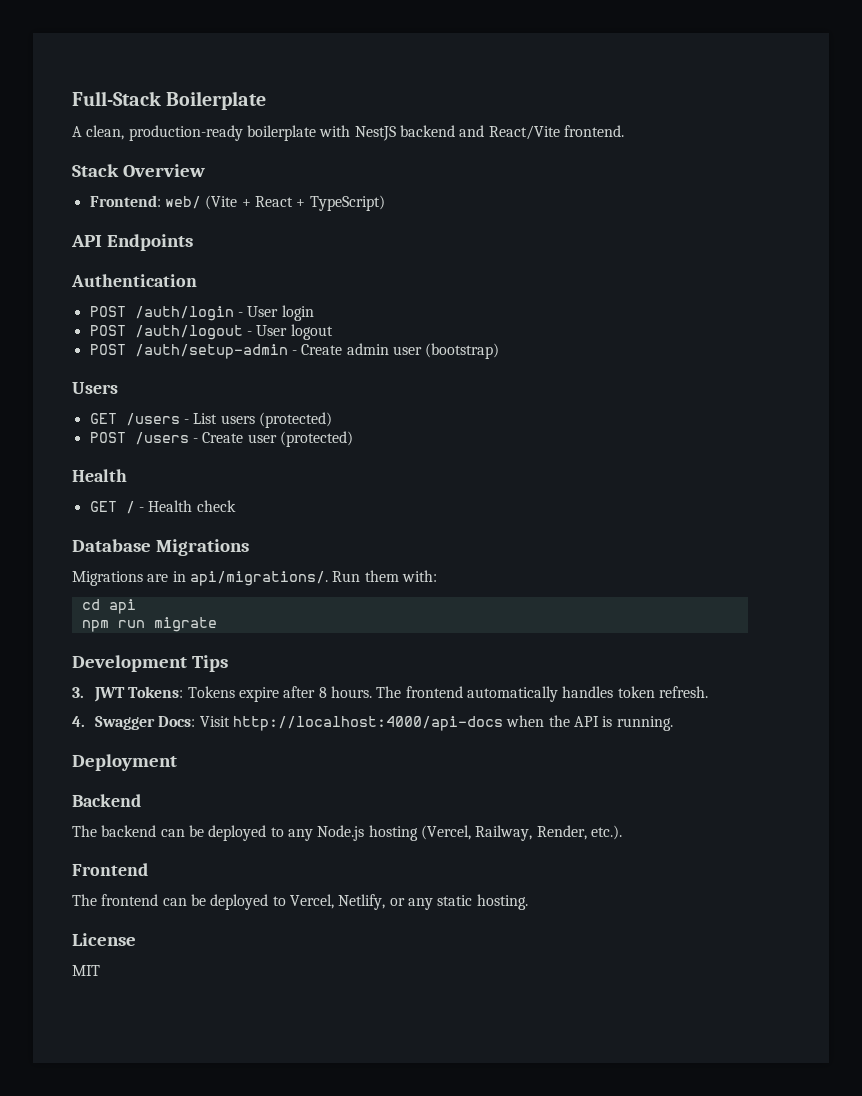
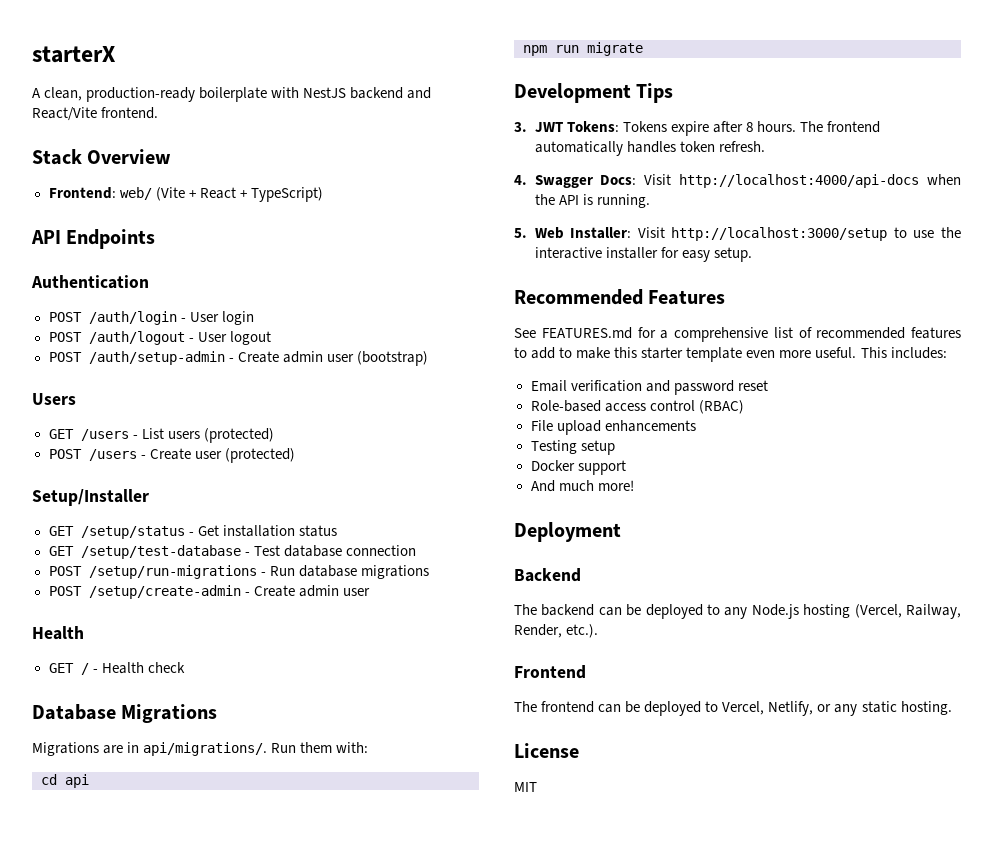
- Full-Stack Boilerplate
+ starterX
+ Setup/Installer
+ GET /setup/status - Get installation status
+ GET /setup/test-database - Test database connection
+ POST /setup/run-migrations - Run database migrations
+ POST /setup/create-admin - Create admin user
+ 5. Web Installer: Visit http://localhost:3000/setup to use the interactive installer for easy setup.
+ Recommended Features
+ See FEATURES.md for a comprehensive list of recommended features to add to make this starter template even more useful. This includes:
+ Email verification and password reset
+ Role-based access control (RBAC)
+ File upload enhancements
+ Testing setup
+ Docker support
+ And much more!

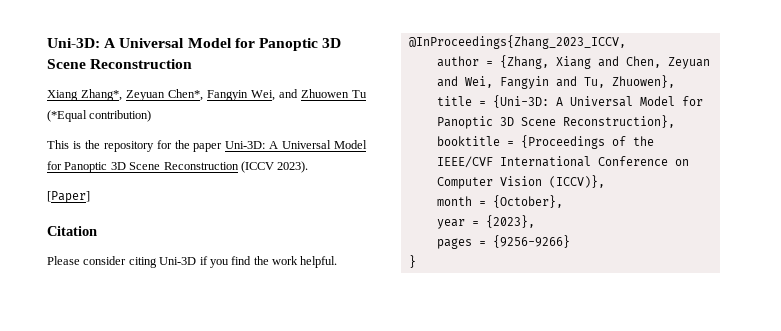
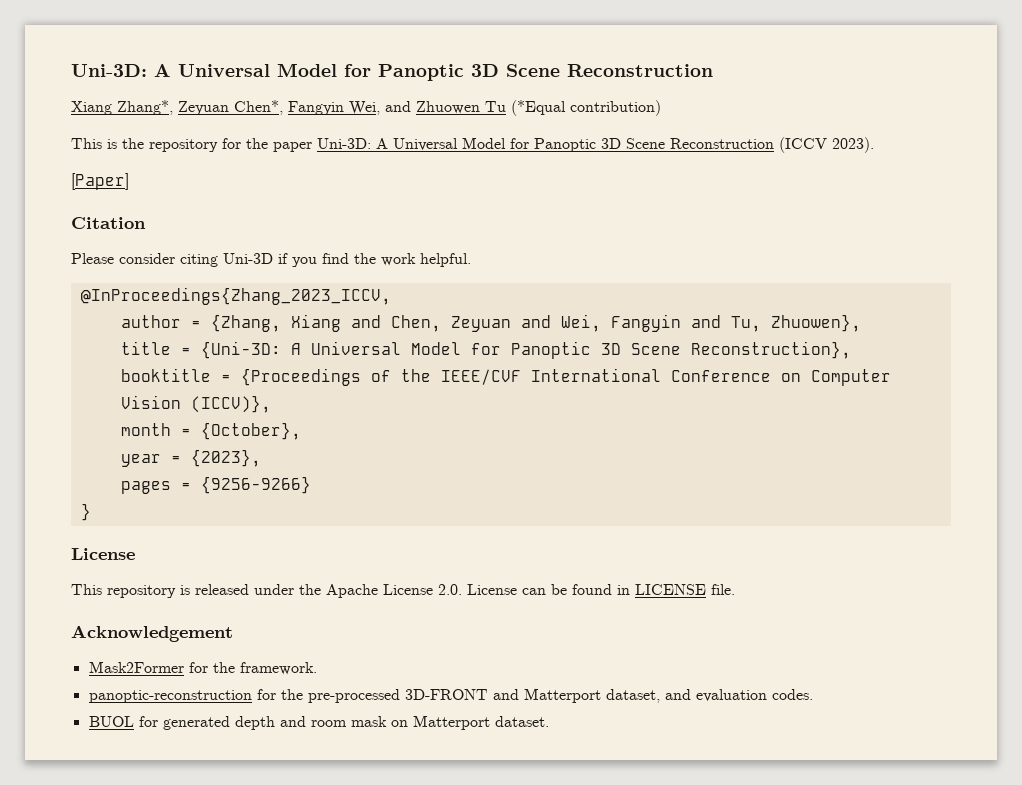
  }
+ License
+ This repository is released under the Apache License 2.0. License can be found in LICENSE file.
+ Acknowledgement
+ Mask2Former for the framework.
+ panoptic-reconstruction for the pre-processed 3D-FRONT and Matterport dataset, and evaluation codes.
+ BUOL for generated depth and room mask on Matterport dataset.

_Your task_
The lines wanted are those from the one holding "in LICENSE file." through the final line of the listing; print them exactly.

_Answer to the problem_
+ This repository is released under the Apache License 2.0. License can be found in LICENSE file.
+ Acknowledgement
+ Mask2Former for the framework.
+ panoptic-reconstruction for the pre-processed 3D-FRONT and Matterport dataset, and evaluation codes.
+ BUOL for generated depth and room mask on Matterport dataset.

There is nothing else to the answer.